◆ Entries shown:
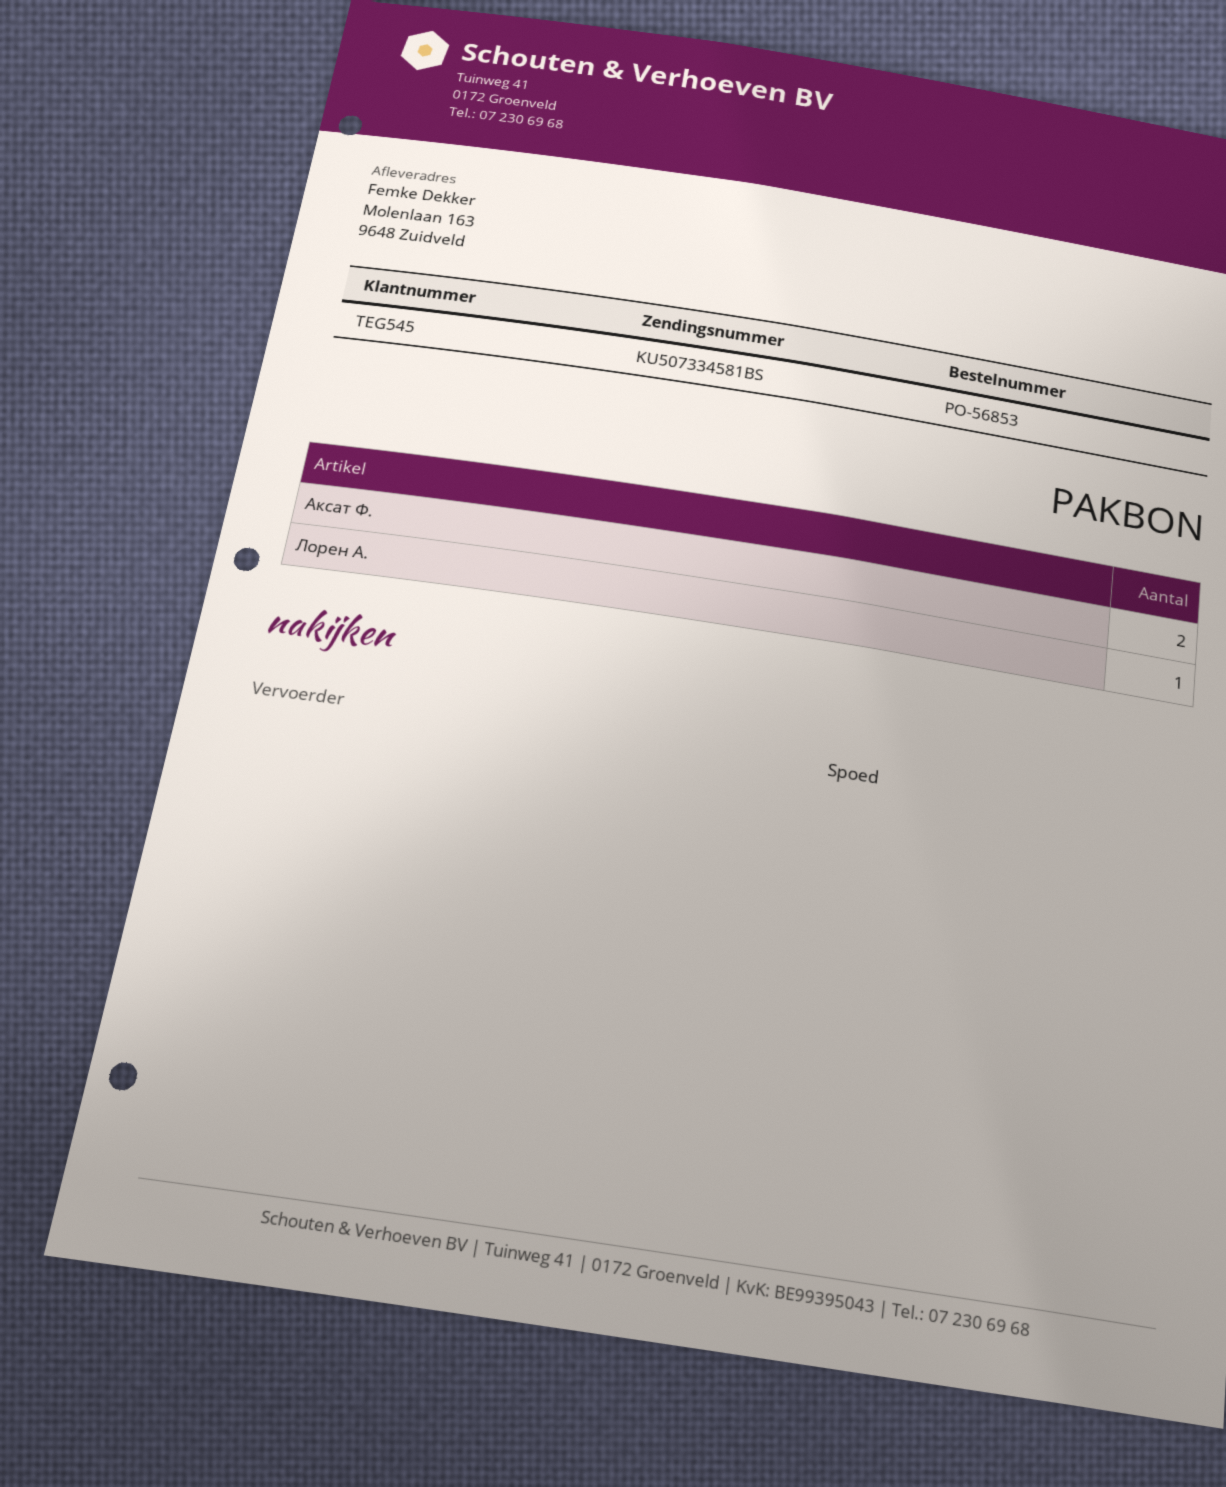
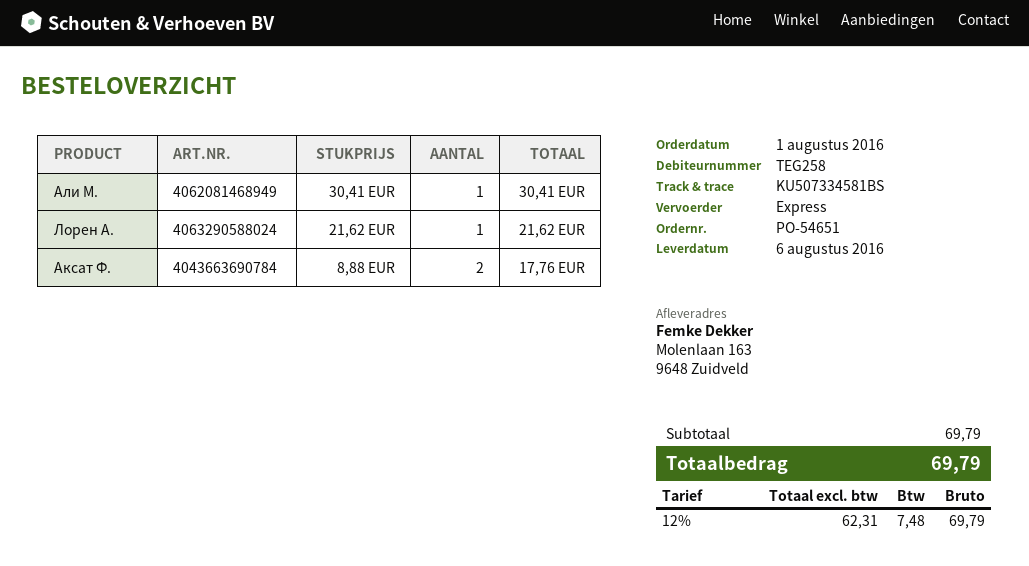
order number: PO-56853 -> PO-54651
customer number: TEG545 -> TEG258
Али М.: none -> 1

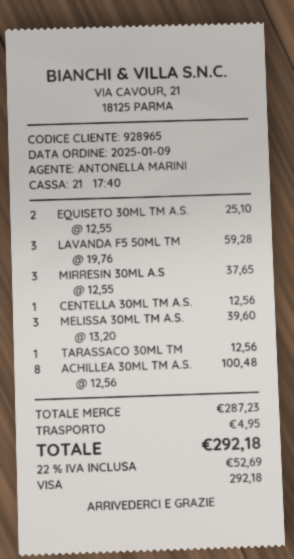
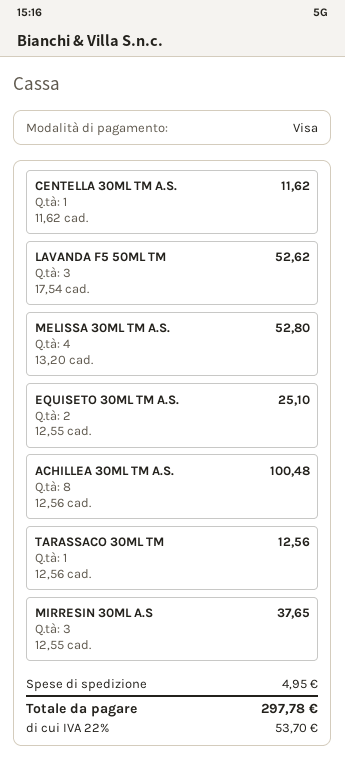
LAVANDA F5 50ML TM: 3 x 19.76 = 59.28 -> 3 x 17.54 = 52.62
CENTELLA 30ML TM A.S.: 1 x 12.56 = 12.56 -> 1 x 11.62 = 11.62
MELISSA 30ML TM A.S.: 3 x 13.20 = 39.60 -> 4 x 13.20 = 52.80
tax: 22% = 52.69 -> 22% = 53.70
total: 292.18 -> 297.78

◆ Work request: Apply a filter for "number" to the data above, then copy each line that matches.

◆ Result of the task:
order number: PO-56853 -> PO-54651
customer number: TEG545 -> TEG258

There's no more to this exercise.